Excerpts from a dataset
________

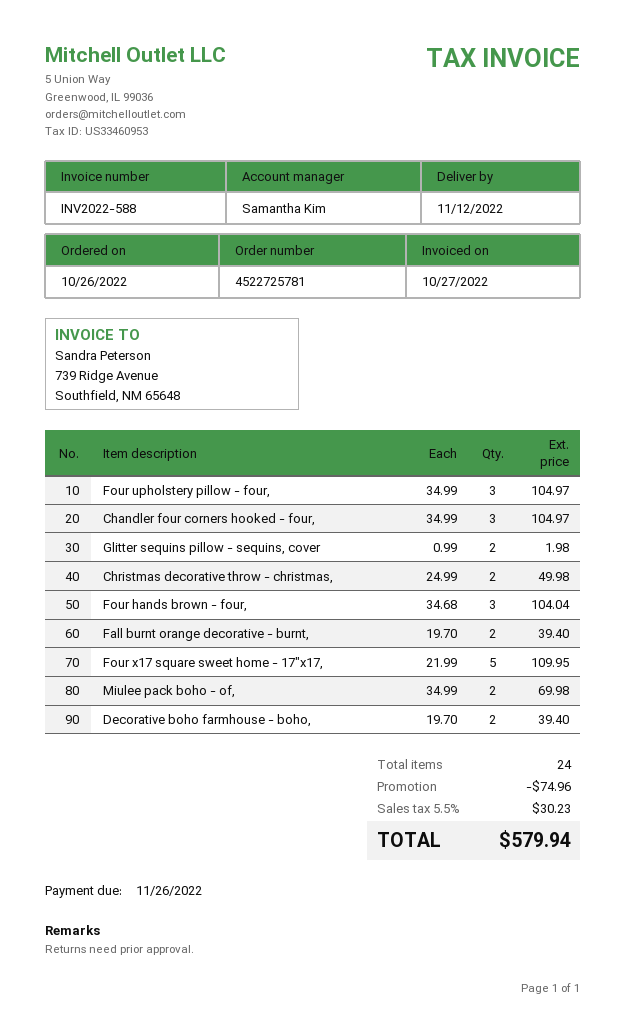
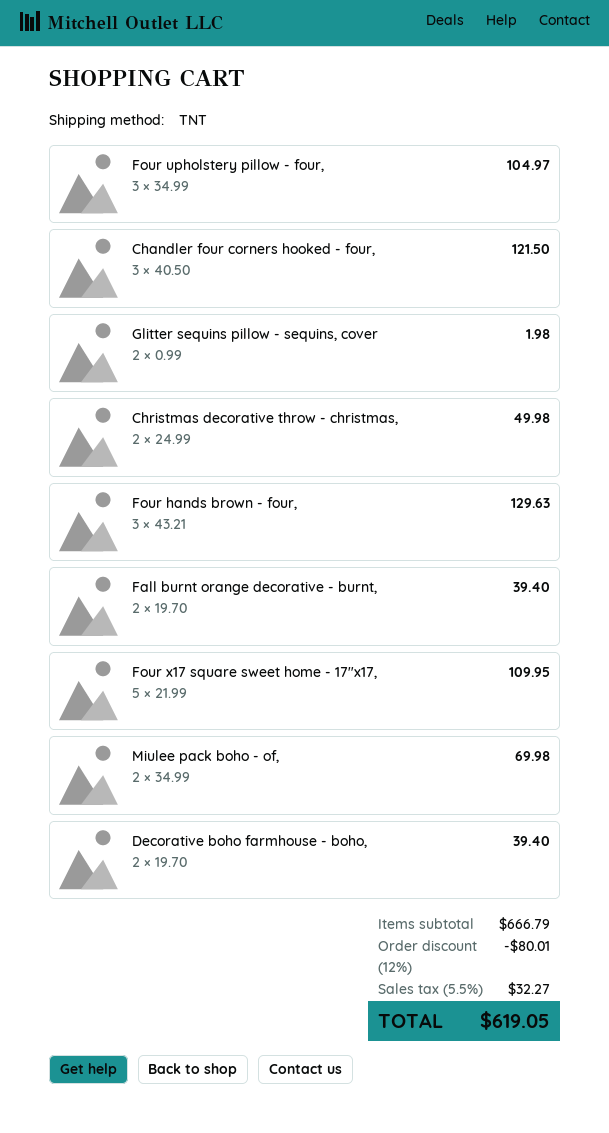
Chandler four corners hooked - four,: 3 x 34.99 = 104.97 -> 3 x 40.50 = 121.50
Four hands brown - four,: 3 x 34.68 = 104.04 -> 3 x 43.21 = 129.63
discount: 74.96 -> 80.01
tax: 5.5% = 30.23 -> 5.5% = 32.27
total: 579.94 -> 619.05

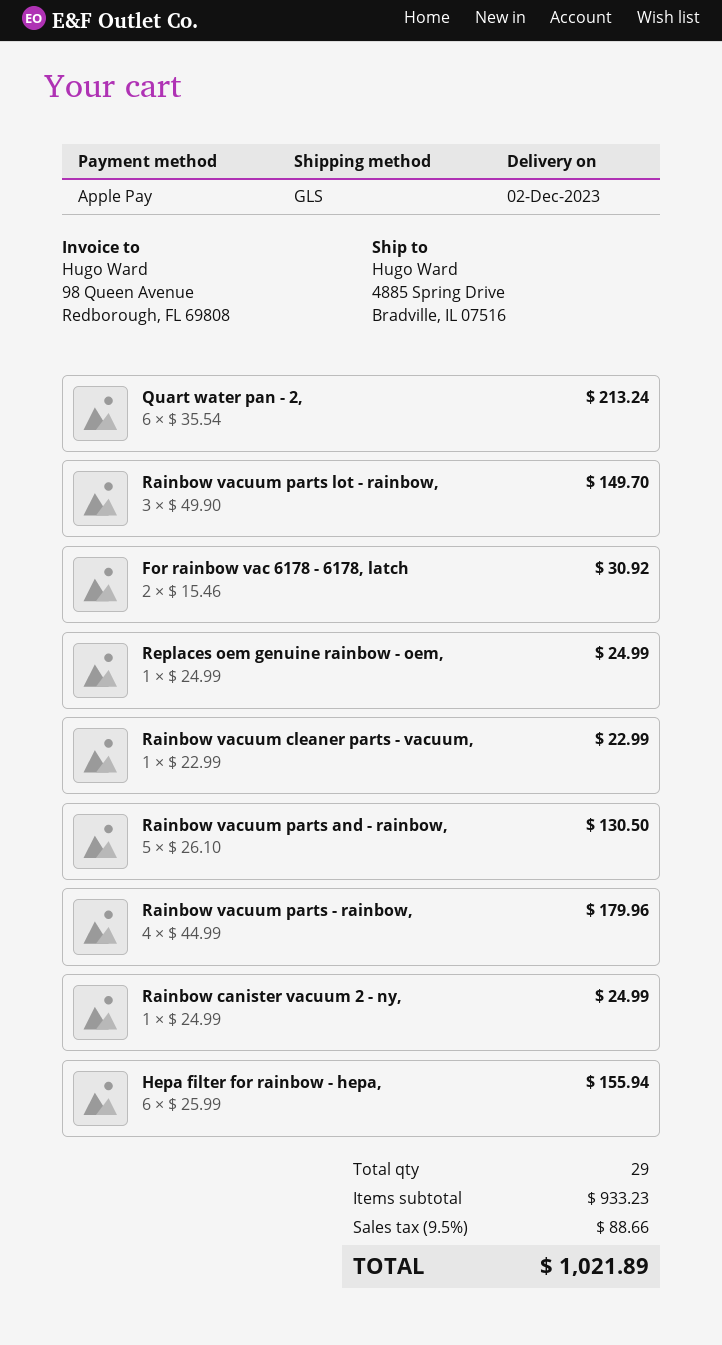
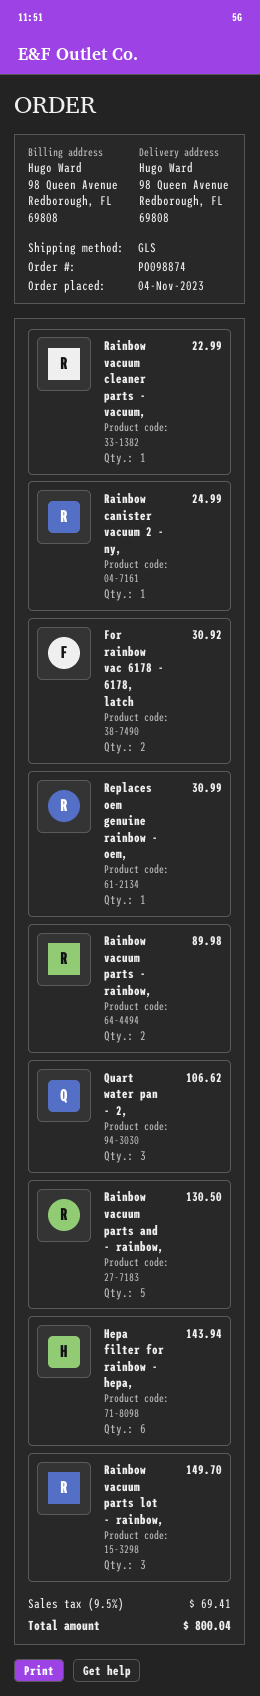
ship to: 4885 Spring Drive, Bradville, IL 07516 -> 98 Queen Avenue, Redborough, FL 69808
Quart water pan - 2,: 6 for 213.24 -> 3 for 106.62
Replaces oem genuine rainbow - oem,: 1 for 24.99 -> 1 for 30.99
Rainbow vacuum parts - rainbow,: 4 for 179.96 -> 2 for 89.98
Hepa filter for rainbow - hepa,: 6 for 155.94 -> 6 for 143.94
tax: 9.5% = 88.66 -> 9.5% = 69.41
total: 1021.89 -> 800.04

________

[Problem requirements] Transcribe all records verbatim, no pictures.

[Exercise result]
Chandler four corners hooked - four,: 3 x 34.99 = 104.97 -> 3 x 40.50 = 121.50
Four hands brown - four,: 3 x 34.68 = 104.04 -> 3 x 43.21 = 129.63
discount: 74.96 -> 80.01
tax: 5.5% = 30.23 -> 5.5% = 32.27
total: 579.94 -> 619.05

ship to: 4885 Spring Drive, Bradville, IL 07516 -> 98 Queen Avenue, Redborough, FL 69808
Quart water pan - 2,: 6 for 213.24 -> 3 for 106.62
Replaces oem genuine rainbow - oem,: 1 for 24.99 -> 1 for 30.99
Rainbow vacuum parts - rainbow,: 4 for 179.96 -> 2 for 89.98
Hepa filter for rainbow - hepa,: 6 for 155.94 -> 6 for 143.94
tax: 9.5% = 88.66 -> 9.5% = 69.41
total: 1021.89 -> 800.04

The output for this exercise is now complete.